**How to complete this task**: The line with "Documentation Writing Guidelines.", the line with "- The master branch of every Cosmos", and all lines between them in the material below: return these exactly, and no others.

Start of Information supplied

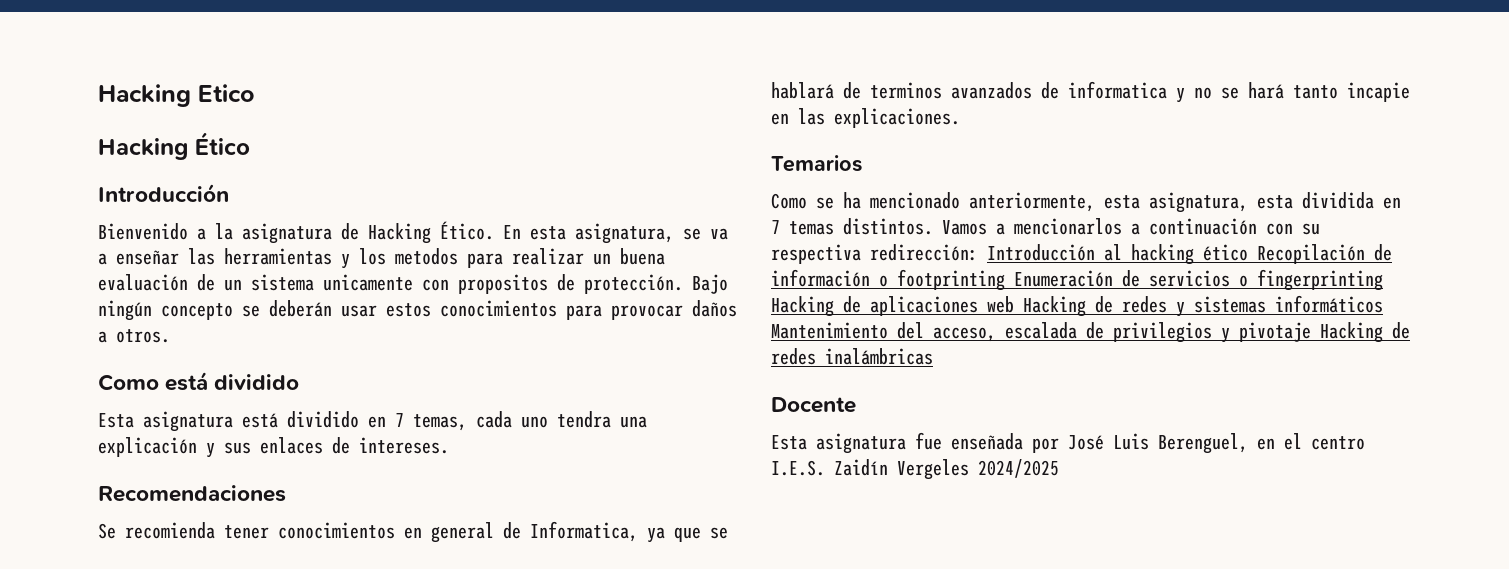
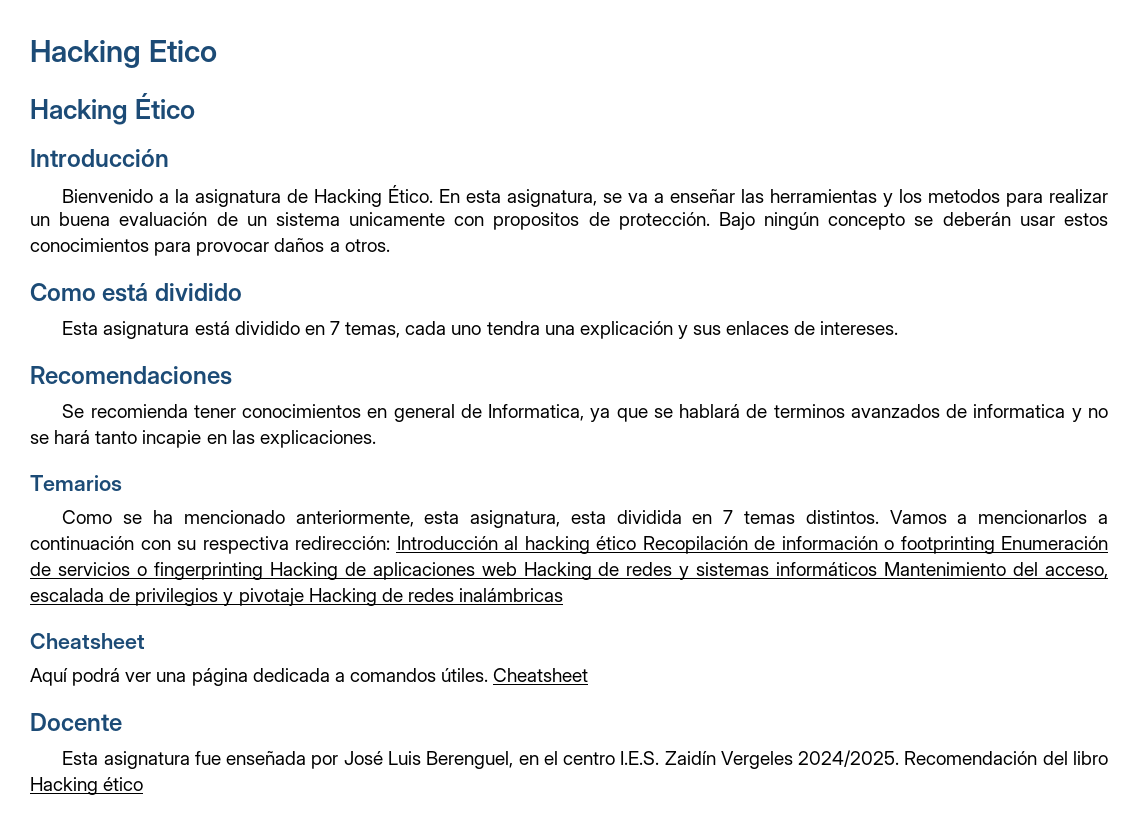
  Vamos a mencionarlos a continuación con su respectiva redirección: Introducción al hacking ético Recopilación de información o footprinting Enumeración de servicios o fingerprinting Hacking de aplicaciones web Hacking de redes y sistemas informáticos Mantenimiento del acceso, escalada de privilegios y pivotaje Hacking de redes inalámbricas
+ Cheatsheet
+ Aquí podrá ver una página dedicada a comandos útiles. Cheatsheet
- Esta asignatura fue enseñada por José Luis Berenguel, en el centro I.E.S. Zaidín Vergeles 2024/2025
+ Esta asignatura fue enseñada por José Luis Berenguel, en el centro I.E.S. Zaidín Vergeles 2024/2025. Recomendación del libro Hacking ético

End of Information supplied
Start of Information supplied

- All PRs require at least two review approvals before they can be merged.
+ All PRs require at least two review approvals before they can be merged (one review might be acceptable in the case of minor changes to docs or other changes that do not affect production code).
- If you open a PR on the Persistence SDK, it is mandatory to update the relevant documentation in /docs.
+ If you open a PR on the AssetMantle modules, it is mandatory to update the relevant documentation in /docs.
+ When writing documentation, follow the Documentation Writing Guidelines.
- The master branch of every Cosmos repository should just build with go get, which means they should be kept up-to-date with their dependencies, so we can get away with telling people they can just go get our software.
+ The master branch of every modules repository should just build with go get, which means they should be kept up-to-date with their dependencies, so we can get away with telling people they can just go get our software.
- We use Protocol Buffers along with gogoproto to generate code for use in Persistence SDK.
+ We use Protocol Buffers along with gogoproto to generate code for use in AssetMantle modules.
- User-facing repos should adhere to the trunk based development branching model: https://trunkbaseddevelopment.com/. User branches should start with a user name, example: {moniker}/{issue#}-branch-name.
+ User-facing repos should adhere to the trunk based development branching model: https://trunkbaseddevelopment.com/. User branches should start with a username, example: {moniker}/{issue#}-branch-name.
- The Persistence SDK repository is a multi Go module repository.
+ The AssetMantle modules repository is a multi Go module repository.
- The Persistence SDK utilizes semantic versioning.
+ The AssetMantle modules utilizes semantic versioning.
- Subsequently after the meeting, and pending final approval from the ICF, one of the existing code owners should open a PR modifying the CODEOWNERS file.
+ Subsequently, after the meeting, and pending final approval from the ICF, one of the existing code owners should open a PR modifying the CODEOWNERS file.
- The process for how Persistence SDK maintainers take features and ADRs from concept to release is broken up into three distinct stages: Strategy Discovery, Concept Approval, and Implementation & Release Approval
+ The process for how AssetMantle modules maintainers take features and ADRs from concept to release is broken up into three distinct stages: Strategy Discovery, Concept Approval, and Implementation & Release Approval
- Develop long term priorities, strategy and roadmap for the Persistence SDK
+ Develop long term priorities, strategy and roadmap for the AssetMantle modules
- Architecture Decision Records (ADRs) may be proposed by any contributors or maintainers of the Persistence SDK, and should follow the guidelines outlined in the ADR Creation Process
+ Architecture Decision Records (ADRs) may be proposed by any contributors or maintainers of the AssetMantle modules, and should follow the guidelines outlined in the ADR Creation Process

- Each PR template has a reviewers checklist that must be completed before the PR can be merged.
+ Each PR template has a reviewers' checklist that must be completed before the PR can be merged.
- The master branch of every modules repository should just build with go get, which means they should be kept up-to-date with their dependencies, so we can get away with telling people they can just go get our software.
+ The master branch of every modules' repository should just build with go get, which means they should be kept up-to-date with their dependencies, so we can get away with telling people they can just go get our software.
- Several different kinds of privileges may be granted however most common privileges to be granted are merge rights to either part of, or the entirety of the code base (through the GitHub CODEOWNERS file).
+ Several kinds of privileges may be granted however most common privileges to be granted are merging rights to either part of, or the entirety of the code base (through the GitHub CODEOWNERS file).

End of Information supplied

**Expected output**:
+ When writing documentation, follow the Documentation Writing Guidelines.
- The master branch of every Cosmos repository should just build with go get, which means they should be kept up-to-date with their dependencies, so we can get away with telling people they can just go get our software.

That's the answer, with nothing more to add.